With a view to decreasing the habit of text messages among the people, California’s Public Utilities Commission wants to introduce texting tax, a tax on text messages to increase funds for programs that bring connectivity to underserved residents.
The levy would be in a form of a surcharge, which is a monthly fee based on a cellular bill that includes any fees for text-message services. Most carriers offer a flat fee option for texting and already charge a similar fee for other services included in the bill, such as phone calls. The exact structure of the charge would vary from carrier to carrier.

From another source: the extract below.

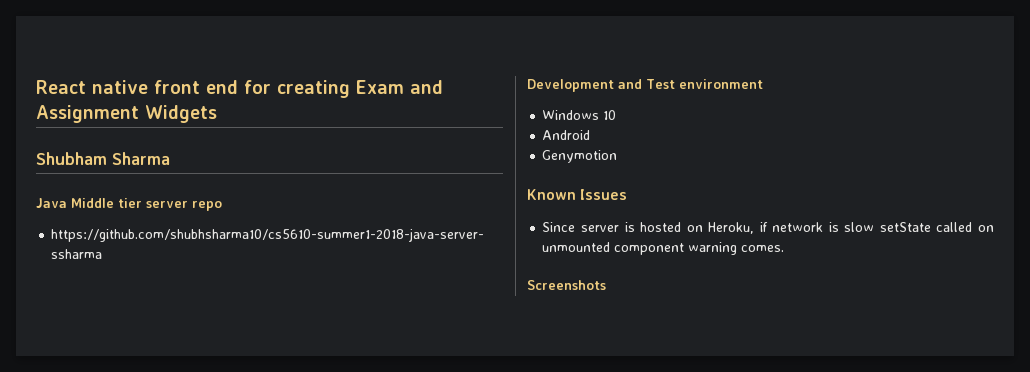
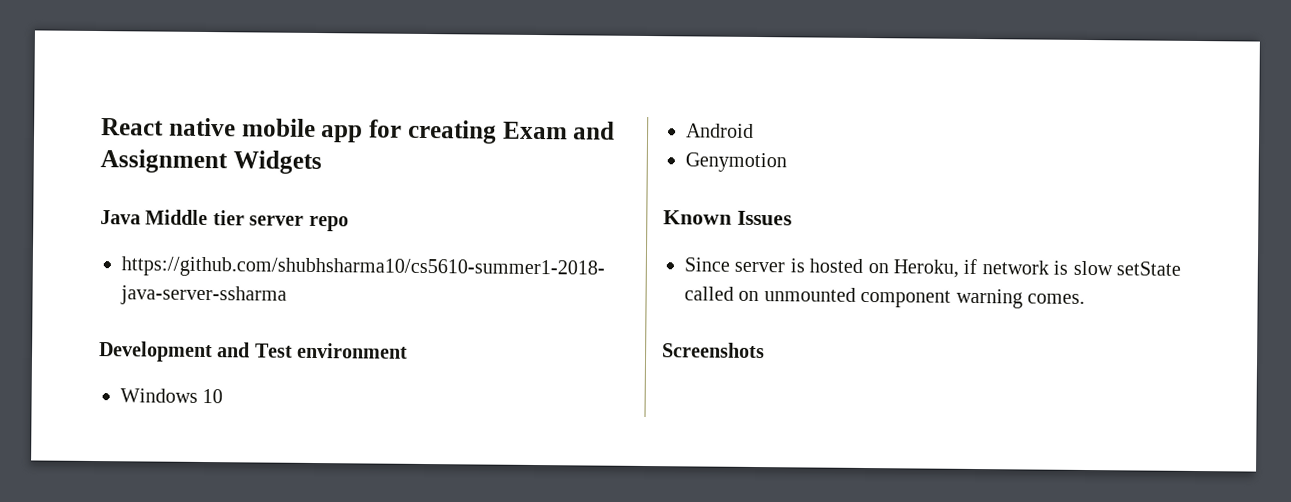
[154,80,238,94] front end -> [241,118,364,143] mobile app
[36,152,170,165] // Shubham Sharma -> (322, 162) none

The Commission places fees on voice services, but because fewer people are making these calls, it figures it can make up the one-third shortfall by taxing texts. It believes up to $44.5 million a year could be raised to subsidize these lower earners.
The telephone companies are not in favor of the proposal which the commission will vote on January 10, 2019. The phone companies trade group argues that a federal law classifying texts as an ‘information service’ like email would prohibit such a tax being levied on them.
The CITA, which represents the mobile companies says it would create inequity “between wireless carriers and other providers of messaging services.”
“Subjecting wireless carriers’ text messaging traffic to surcharges that cannot be applied to the lion’s share of messaging traffic and messaging providers is illogical, anticompetitive, and harmful to consumers,” the CTIA said in its filing.